Since the "advanced" copy of his speech came out--wonder how it got leaked and who leaked it--and started to make the rounds of the email groups, those who know him and know me have been asking me what I thought of it. It, being Oscar Tan addressing his Hah-vahd graduating class.
My honest answer: I'm happy for him and I'm happy for his family.
Oscar Tan is a gifted writer, not so gifted in social or relational skills, but definitely a gifted writer--and it shows in his speech, which is so Oscar (if you've ever read what he has written, you know what I mean).
Congratulations Oscar, sincerely.
Hopefully, those nameless peasants and farmers who bore our legal education can start being paid back though by us, with undersubsidized U.P. and overpriced Hah-Vahd degrees*, through quality legal service rendered free and willingly. A first step perhaps would be to leave the current firm you're in right now and perhaps start treading the ground trod by those nameless peasants and farmers who bore our legal education? Practicing the law from the ground up or at ground level. Now, that would be putting an overpriced Hah-Vahd degree to good use and that would be practicing law in the grand (whatever that means)** manner.

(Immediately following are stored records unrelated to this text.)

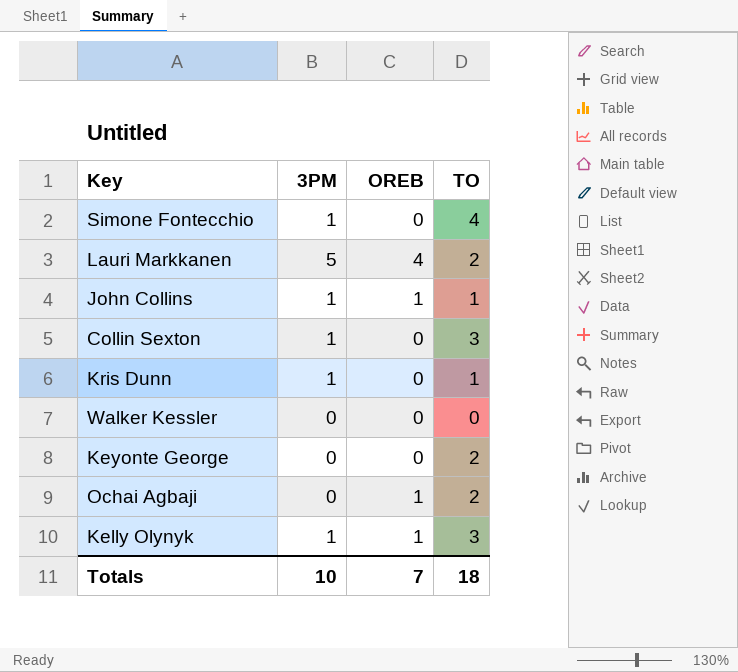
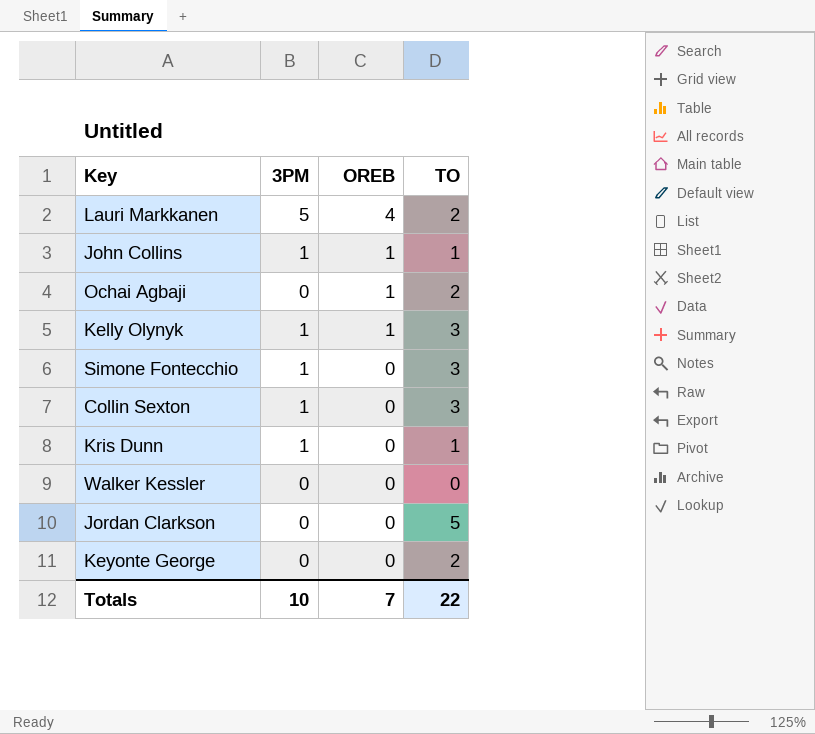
row order: none -> OREB descending
Simone Fontecchio | TO: 4 -> 3
row Jordan Clarkson: none -> 0 | 0 | 5
Totals | TO: 18 -> 22

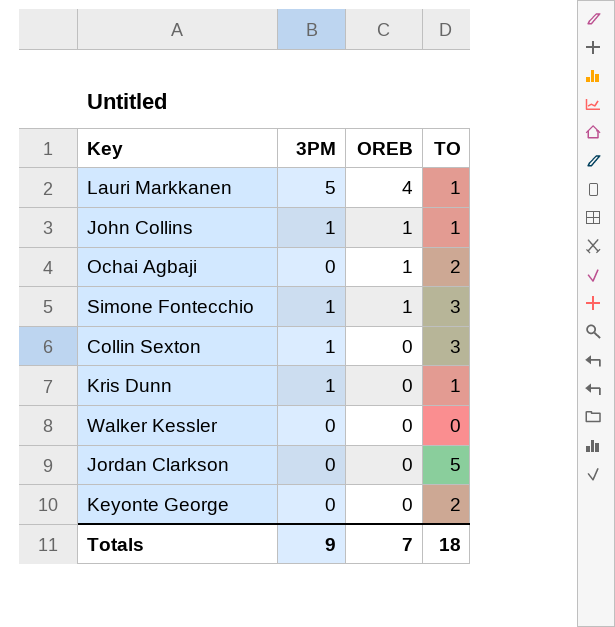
row Kelly Olynyk: 1 | 1 | 3 -> none
Lauri Markkanen | TO: 2 -> 1
Simone Fontecchio | OREB: 0 -> 1
Totals | 3PM: 10 -> 9
Totals | TO: 22 -> 18

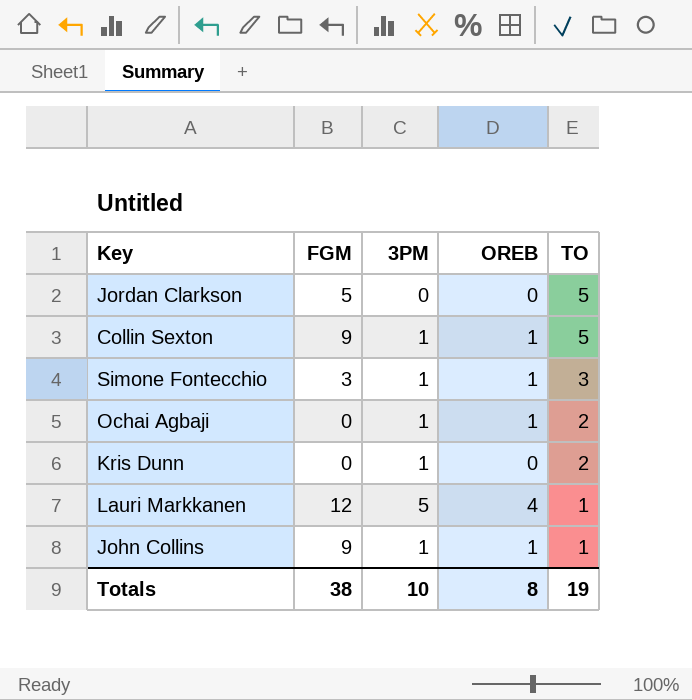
row order: OREB descending -> TO descending
column FGM | position: none -> 2
row Walker Kessler: 0 | 0 | 0 -> none
row Keyonte George: 0 | 0 | 2 -> none
Collin Sexton | OREB: 0 -> 1
Collin Sexton | TO: 3 -> 5
Ochai Agbaji | 3PM: 0 -> 1
Kris Dunn | TO: 1 -> 2
Totals | 3PM: 9 -> 10
Totals | OREB: 7 -> 8
Totals | TO: 18 -> 19

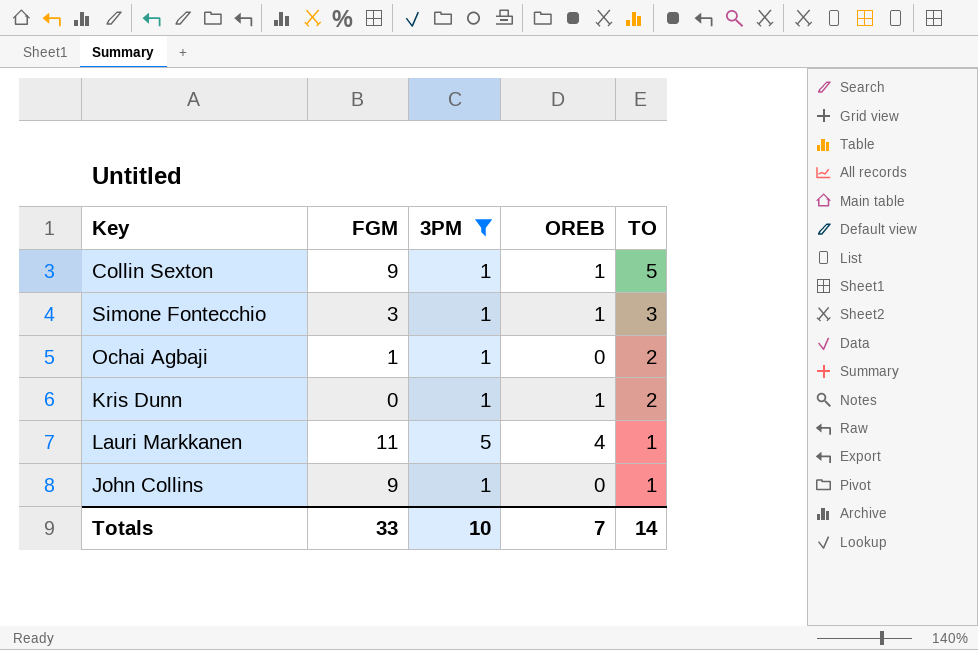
filter: none -> 3PM != 0
Ochai Agbaji | FGM: 0 -> 1
Ochai Agbaji | OREB: 1 -> 0
Kris Dunn | OREB: 0 -> 1
Lauri Markkanen | FGM: 12 -> 11
John Collins | OREB: 1 -> 0
Totals | FGM: 38 -> 33
Totals | OREB: 8 -> 7
Totals | TO: 19 -> 14

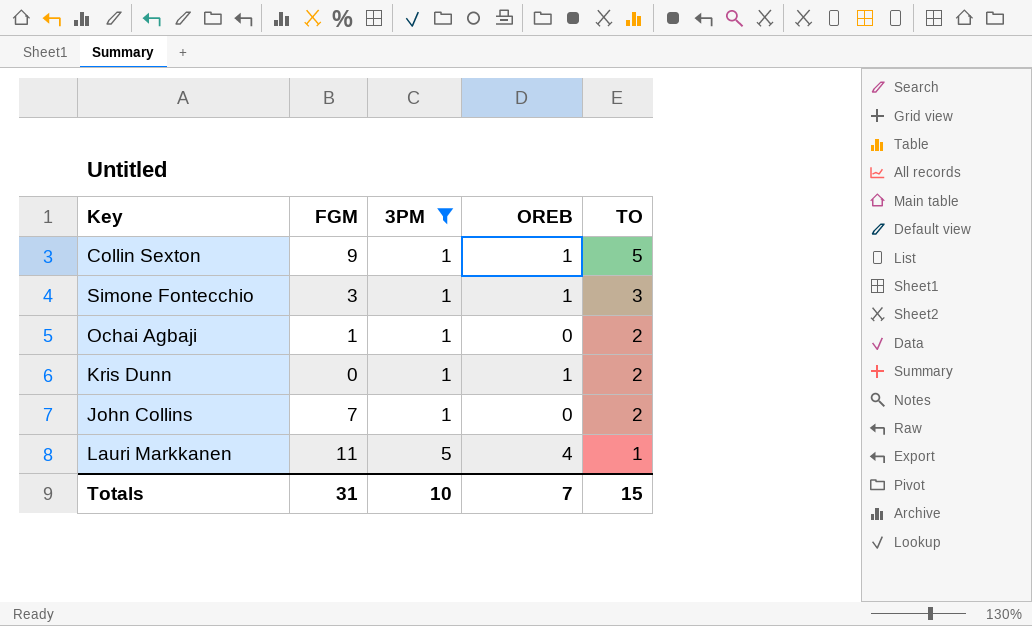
row order: TO descending -> 3PM ascending
John Collins | FGM: 9 -> 7
John Collins | TO: 1 -> 2
Totals | FGM: 33 -> 31
Totals | TO: 14 -> 15

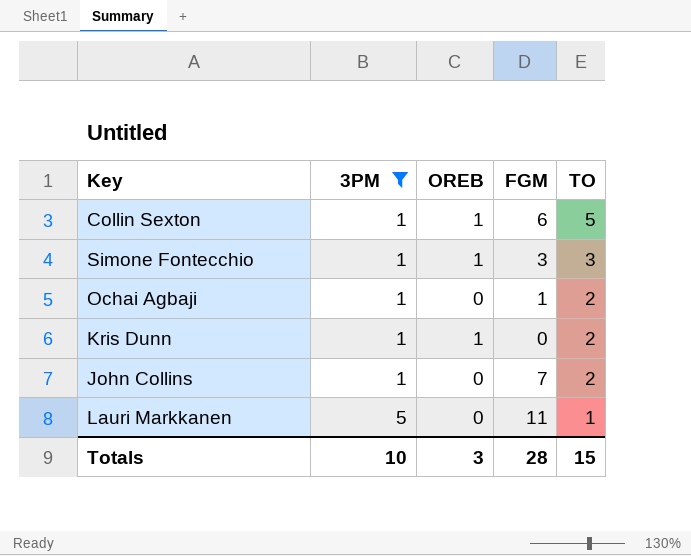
column FGM | position: 2 -> 4
Collin Sexton | FGM: 9 -> 6
Lauri Markkanen | OREB: 4 -> 0
Totals | OREB: 7 -> 3
Totals | FGM: 31 -> 28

* Disclaimer: I do not have a Hah-Vahd degree; I don't intend to get one. I do have a UP degree, which I am extremely proud of and which, pound for pound, I sincerely believe, despite everything, is worth more than an overpriced Hah-Vahd degree not only for what it gave me in terms of legal education but for what it did not give me but allowed me to look for, in terms of learning about law and lawyering for the people--lawyering from the ground up.
** The U.P. College of Law quite pompously advertises in granite in its lobby that "The purpose of a Law school is not sufficiently described by saying it is to teach law and to make lawyers but it is to teach law in the grand manner and to make great lawyers." It is a quote attributed to Justice Oliver Wendell Holmes, of the U.S. Supreme Court (the same Justice who advocated eugenics in Buck v. Bell); it fails to sufficiently define what "grand" manner means, thereby leading to a surfeit of interpretations.
2 comments:
"Oscar Tan is a gifted writer, not so gifted in social or relational skills, but definitely a gifted writer--and it shows in his speech, which is so Oscar (if you've ever read what he has written, you know what I mean)."
Oh I definitely know what you mean, Atty. Te. Oscar Tan may be a good (I balk at "gifted") writer based on technical merit, but his content always strikes me as patronizing, pretentious, and self-aggrandizing (so Oscar, indeed). I'm mighty curious as to exactly how he earned the privilege of addressing the graduating class of Hah-vahd Law. Perhaps his infamous social skills hold some sort of exotic charm over there.
As Filipinos, we should all be proud of Oscar. Period.